Items from a dataset:
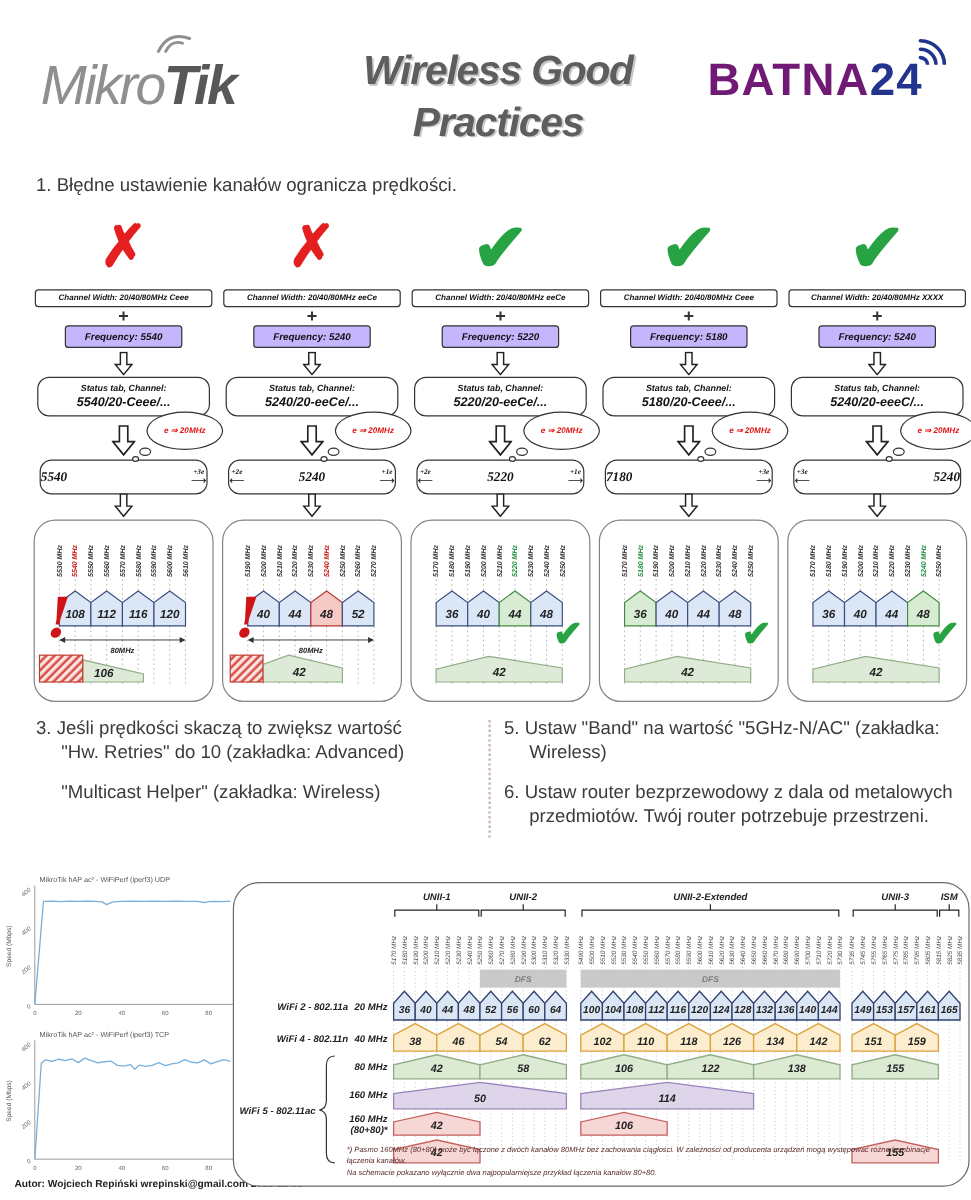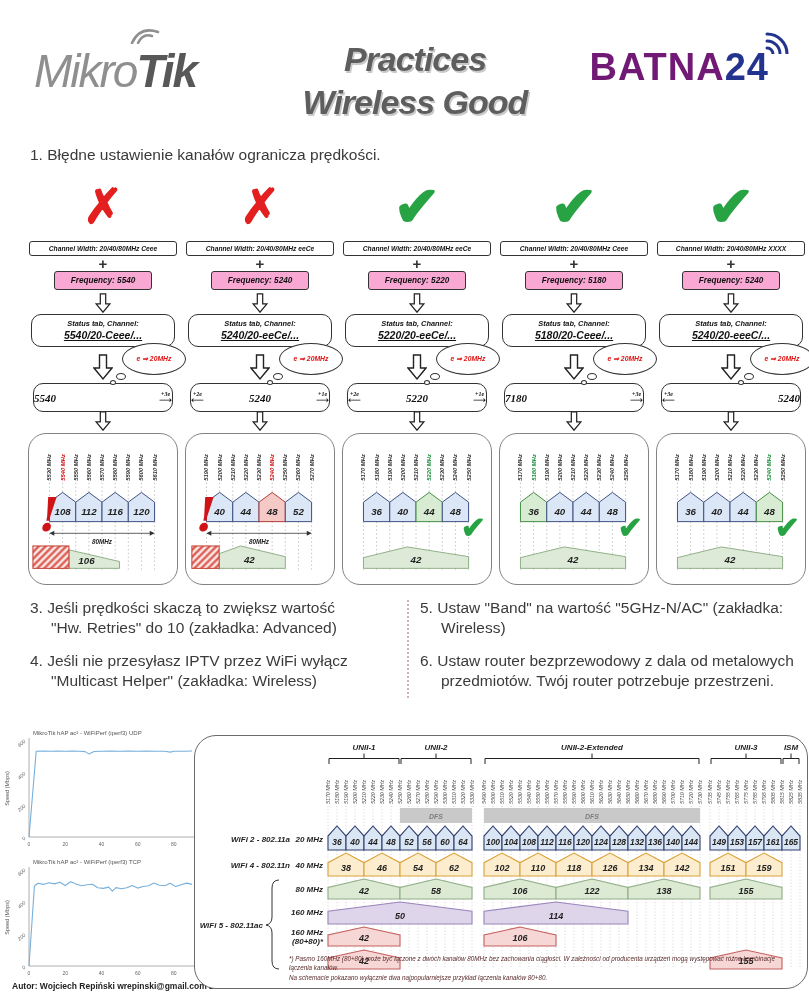--- a/index.html
+++ b/index.html
@@ -86,8 +86,8 @@
     <path d="M10 19 Q 15 9 24 12" fill="none" stroke="#8f8f8f" stroke-width="2.4" stroke-linecap="round"></path>
   </svg>
   <div class="title">
+    <div>Wireless Good</div>
     <div>Practices</div>
-    <div>Wireless Good</div>
   </div>
   <div class="batna"><span class="b1">BATNA</span><span class="b2">24</span></div>
   <svg class="batna-arcs" width="26" height="26" viewBox="0 0 26 26">

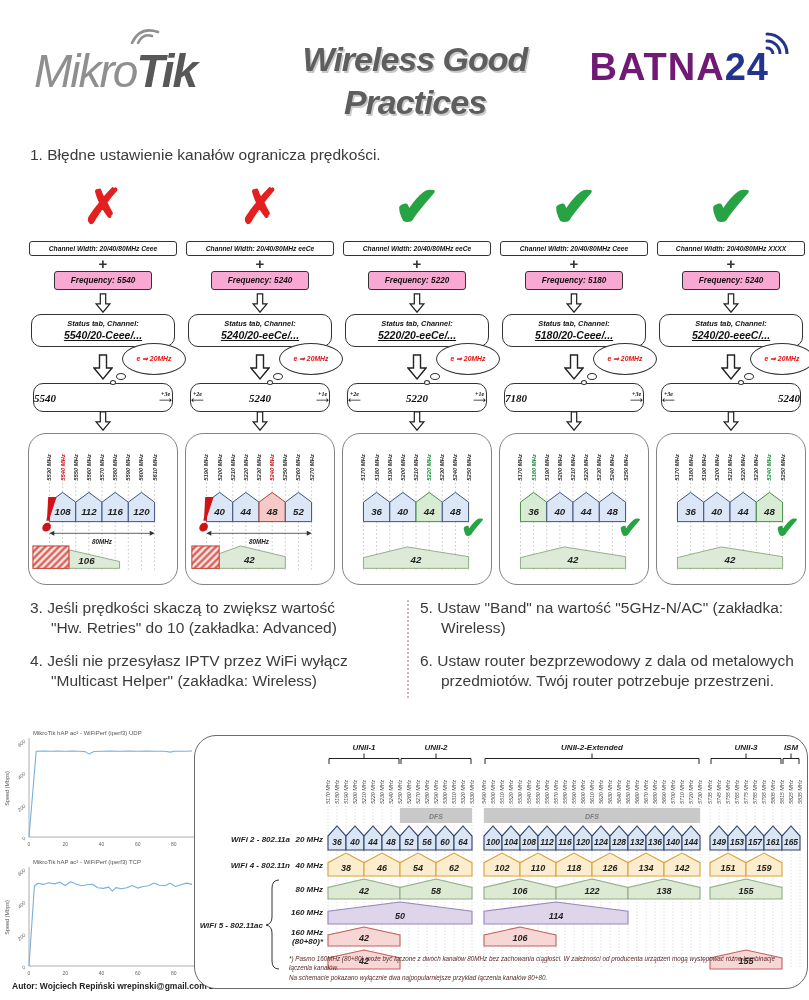--- a/index.html
+++ b/index.html
@@ -27,7 +27,7 @@
   .cwbox{position:absolute;top:58px;left:1px;right:1px;border:1.2px solid #333;border-radius:3px;background:#fff;
          font-size:6.7px;font-style:italic;font-weight:700;text-align:center;padding:3px 0;color:#111;}
   .plus{position:absolute;top:72px;width:100%;text-align:center;font-size:15px;font-weight:700;color:#333;}
-  .freqbox{position:absolute;top:88px;left:26px;right:26px;border:1.2px solid #333;border-radius:3px;background:#f9a8d4;
+  .freqbox{position:absolute;top:88px;left:26px;right:26px;border:1.2px solid #333;border-radius:3px;background:#c4b5fd;
            font-size:8.2px;font-style:italic;font-weight:700;text-align:center;padding:4px 0;color:#111;}
   .arr{position:absolute;left:50%;transform:translateX(-50%);}
   .arr1{top:110px;}

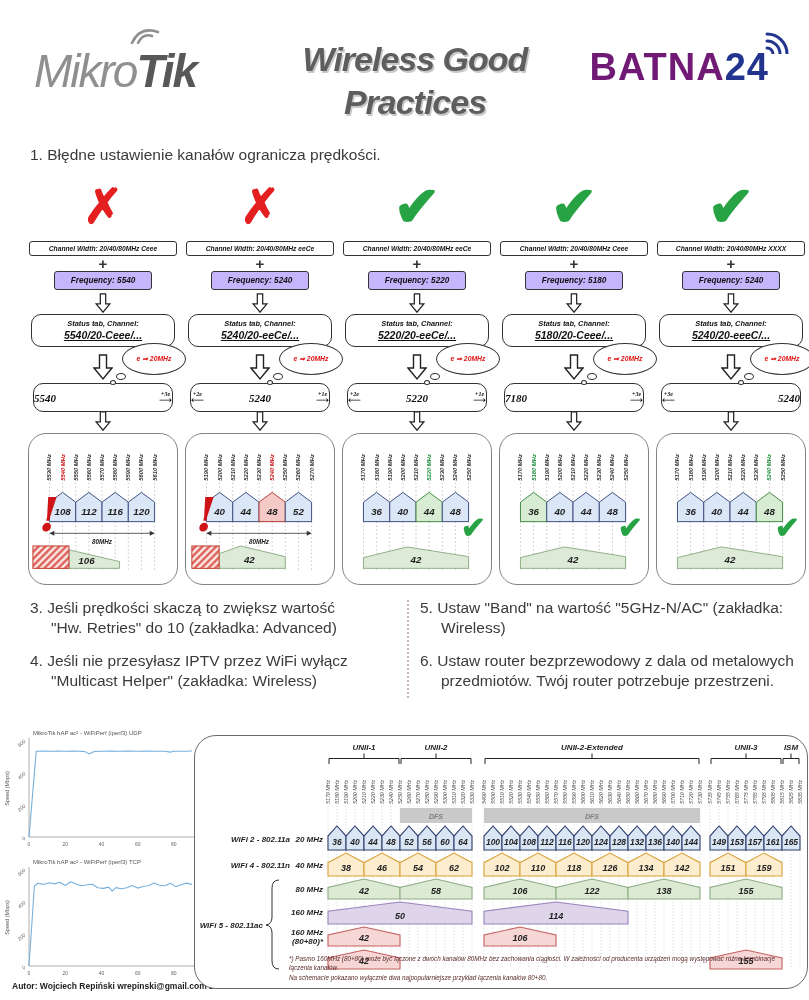--- a/index.html
+++ b/index.html
@@ -36,7 +36,7 @@
   .statusbox{position:absolute;top:131px;left:3px;right:3px;border:1.3px solid #333;border-radius:10px;background:#fff;
              text-align:center;padding:4px 0 5px;}
   .status-l{font-size:7.4px;font-style:italic;font-weight:700;color:#111;}
-  .status-v{font-size:10.5px;font-style:italic;font-weight:700;margin-top:1px;color:#111;text-decoration:underline;}
+  .status-v{font-size:10.5px;font-style:italic;font-weight:700;margin-top:1px;color:#111;}
   .cloud{position:absolute;top:160px;right:-8px;width:62px;height:30px;border:1.2px solid #333;border-radius:50%;
          background:#fff;display:flex;align-items:center;justify-content:center;font-size:6.8px;font-weight:700;
          font-style:italic;color:#e01212;z-index:3;}

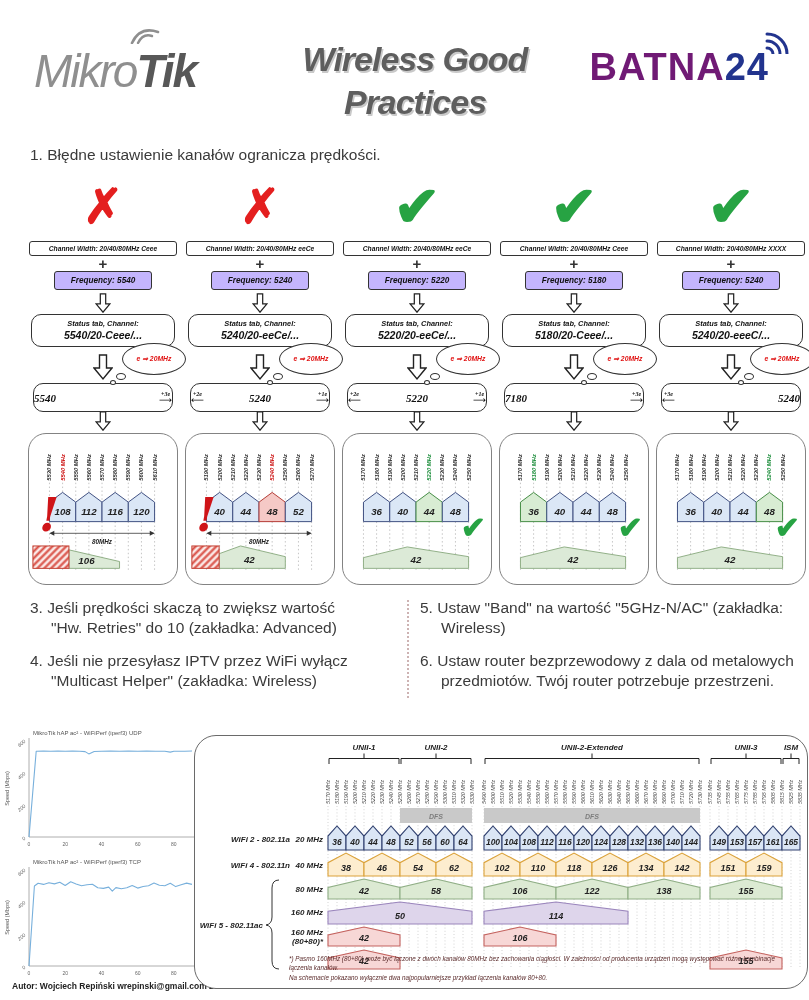--- a/index.html
+++ b/index.html
@@ -464,7 +464,6 @@
       <div class="mid-cont">"Hw. Retries" do 10 (zakładka: Advanced)</div>
     </div>
     <div class="mid-item">
-      <div>4. Jeśli nie przesyłasz IPTV przez WiFi wyłącz</div>
       <div class="mid-cont">"Multicast Helper" (zakładka: Wireless)</div>
     </div>
   </div>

→ **What you need to do**:
The answer is the records above, repeated exactly, with no picture in it.

→ **Answer to this task**:
--- a/index.html
+++ b/index.html
@@ -86,8 +86,8 @@
     <path d="M10 19 Q 15 9 24 12" fill="none" stroke="#8f8f8f" stroke-width="2.4" stroke-linecap="round"></path>
   </svg>
   <div class="title">
+    <div>Wireless Good</div>
     <div>Practices</div>
-    <div>Wireless Good</div>
   </div>
   <div class="batna"><span class="b1">BATNA</span><span class="b2">24</span></div>
   <svg class="batna-arcs" width="26" height="26" viewBox="0 0 26 26">

--- a/index.html
+++ b/index.html
@@ -27,7 +27,7 @@
   .cwbox{position:absolute;top:58px;left:1px;right:1px;border:1.2px solid #333;border-radius:3px;background:#fff;
          font-size:6.7px;font-style:italic;font-weight:700;text-align:center;padding:3px 0;color:#111;}
   .plus{position:absolute;top:72px;width:100%;text-align:center;font-size:15px;font-weight:700;color:#333;}
-  .freqbox{position:absolute;top:88px;left:26px;right:26px;border:1.2px solid #333;border-radius:3px;background:#f9a8d4;
+  .freqbox{position:absolute;top:88px;left:26px;right:26px;border:1.2px solid #333;border-radius:3px;background:#c4b5fd;
            font-size:8.2px;font-style:italic;font-weight:700;text-align:center;padding:4px 0;color:#111;}
   .arr{position:absolute;left:50%;transform:translateX(-50%);}
   .arr1{top:110px;}

--- a/index.html
+++ b/index.html
@@ -36,7 +36,7 @@
   .statusbox{position:absolute;top:131px;left:3px;right:3px;border:1.3px solid #333;border-radius:10px;background:#fff;
              text-align:center;padding:4px 0 5px;}
   .status-l{font-size:7.4px;font-style:italic;font-weight:700;color:#111;}
-  .status-v{font-size:10.5px;font-style:italic;font-weight:700;margin-top:1px;color:#111;text-decoration:underline;}
+  .status-v{font-size:10.5px;font-style:italic;font-weight:700;margin-top:1px;color:#111;}
   .cloud{position:absolute;top:160px;right:-8px;width:62px;height:30px;border:1.2px solid #333;border-radius:50%;
          background:#fff;display:flex;align-items:center;justify-content:center;font-size:6.8px;font-weight:700;
          font-style:italic;color:#e01212;z-index:3;}

--- a/index.html
+++ b/index.html
@@ -464,7 +464,6 @@
       <div class="mid-cont">"Hw. Retries" do 10 (zakładka: Advanced)</div>
     </div>
     <div class="mid-item">
-      <div>4. Jeśli nie przesyłasz IPTV przez WiFi wyłącz</div>
       <div class="mid-cont">"Multicast Helper" (zakładka: Wireless)</div>
     </div>
   </div>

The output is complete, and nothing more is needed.